While browsing the LPs available at the St Olaf Halvorson Music Library, I came across an interesting find:

This is an LP entitled “White Spirituals,” recorded by the Atlantic Record Label in 1959.  It comes from their Southern Folk Heritage Series, and contains 14 songs (7 per side) of various style and origin.  The timing of the album is what brought my suspicion, as 1959 seems a peculiar time to publish such a collection, and remarkably close to the Civil Rights Movement.  In fact, the 1950s saw a resurgence of racially motivated killings and beatings, as well as less violent forms of segregation.  1954 saw the passing of Brown v Board of Education, which received quite a bit of pushback in many states throughout the US.  1957 saw the passing of the civil rights act, propelled by the protests of Martin Luther King Jr in Montgomery starting in 1955-1956.  1959, the year this album was published, saw Mack Charles Parker beaten in his Jail cell by a mob while he stood awaiting trial for raping a pregnant white woman.  Parker was lynched shortly after in a park.

This brief racial history of the 1950s in the US serves to give us a backdrop for this album and its insistence on “White Spirituals.”  If George Pullen Jackson is to be believed, all spirituals have their origins in white music.  In fact, George Pullen Jackson had written most of his work between 10-20 years prior to this albums recording, so its possible that the producers were familiar with his work and seeking to support his hypotheses.  Interestingly though, it seems as not all of the recorded songs would support Jackson.

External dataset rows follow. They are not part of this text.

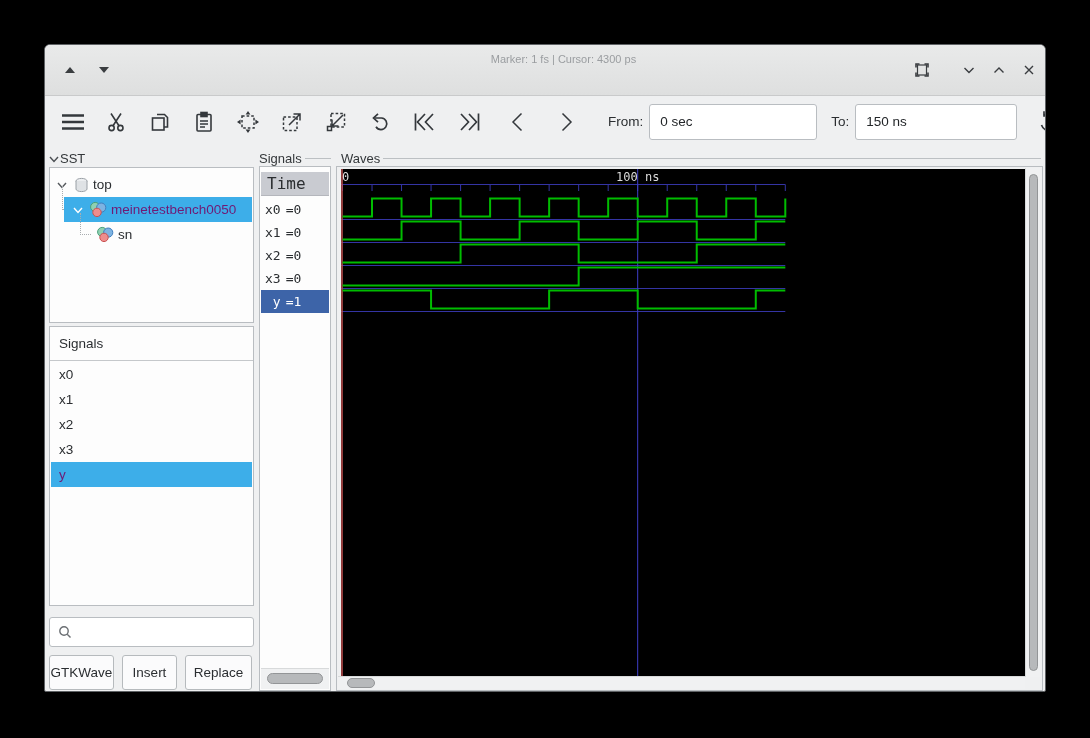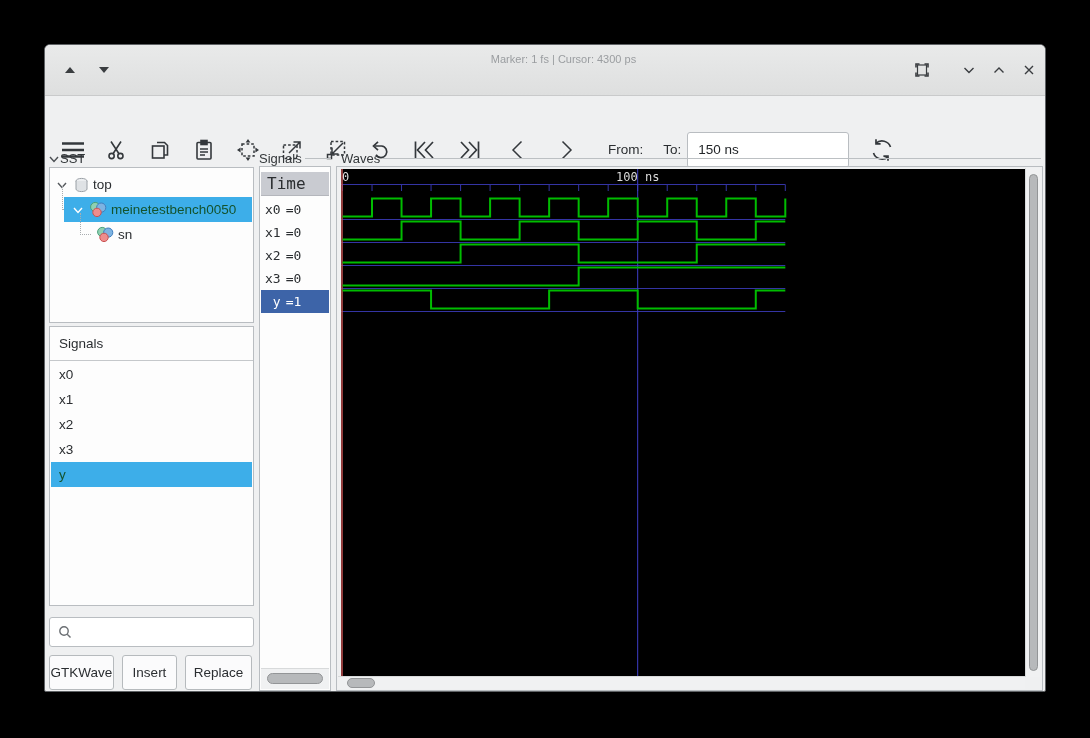"From:" .toolbar { margin-top: 28px -> none }
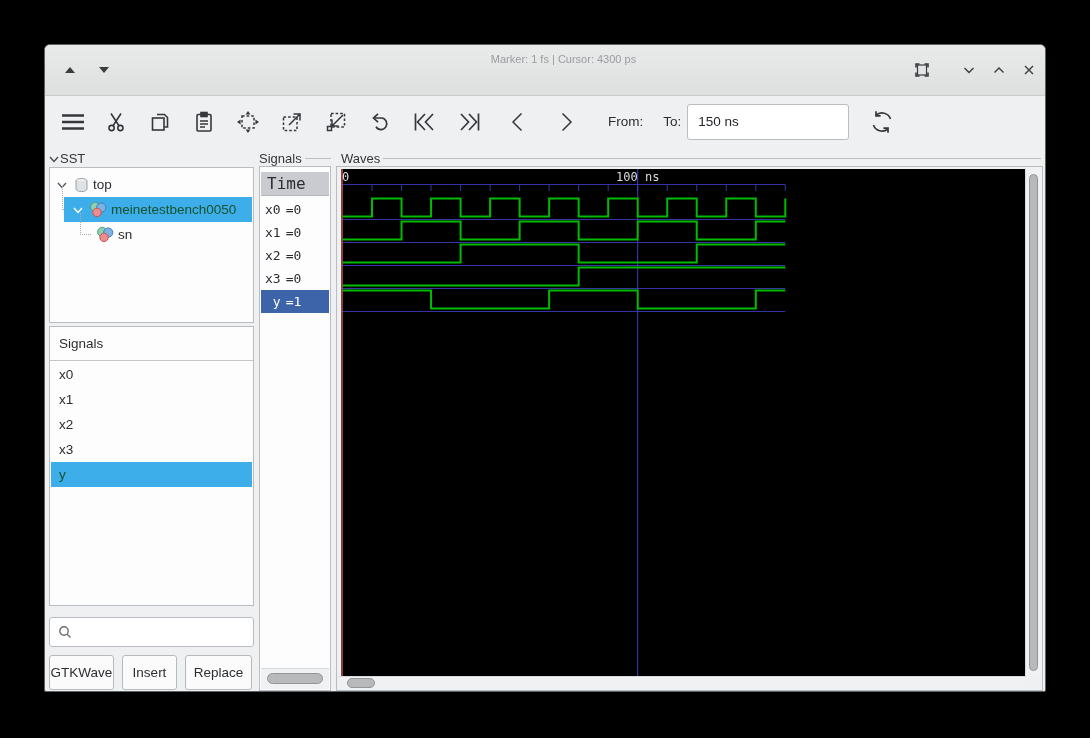"0 sec" input.tinput { html: none -> <input> }
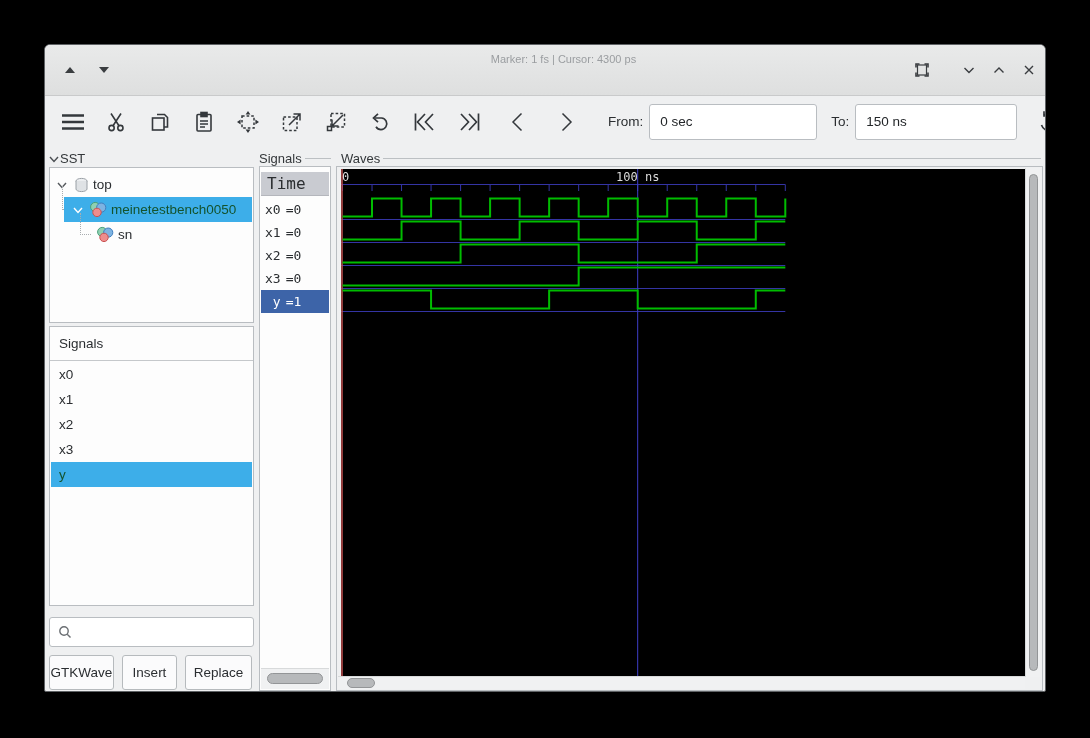"meinetestbench0050" .sel-blue { color: #14532d -> #701a75 }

There are three in particular that seem to point this album towards the path of cataloguing, rather than racial politicking.  A5-A7 are all songs in the Lining Out or Sacred Harp style, an easily identifiable style of music popular in the Appalachian and Southern Churches, although they were brought to prominence in New England before the independence of the colonies.  After seeing these three songs, I looked into the other artists and they are all quite prominent musicians of the southern Gospel tradition.  Estil C Ball is the most prominently featured musician, and he is a songwriter/singer/guitarist performing his own original music, informed by the bluegrass tradition in Appalachia.  This is to say, I don’t believe this album is a political statement towards the whiteness inherent in spirituals at all.  The title does not refer to spirituals in the “Negro Spiritual” sense, but rather songs of the south that are sacred in nature.

This is all a longwinded, and potentially completely unwanted explanation, on how my personal biases have been shown rather false.  I was struck and intrigued by an album called White Spirituals, and I hoped it would be a treasure trove of racist bile.  My confirmation bias led me to initially criticize the album for being published at such a time.  In the end, however, research won out and showed me an example of good musicological work with an unfortunate title.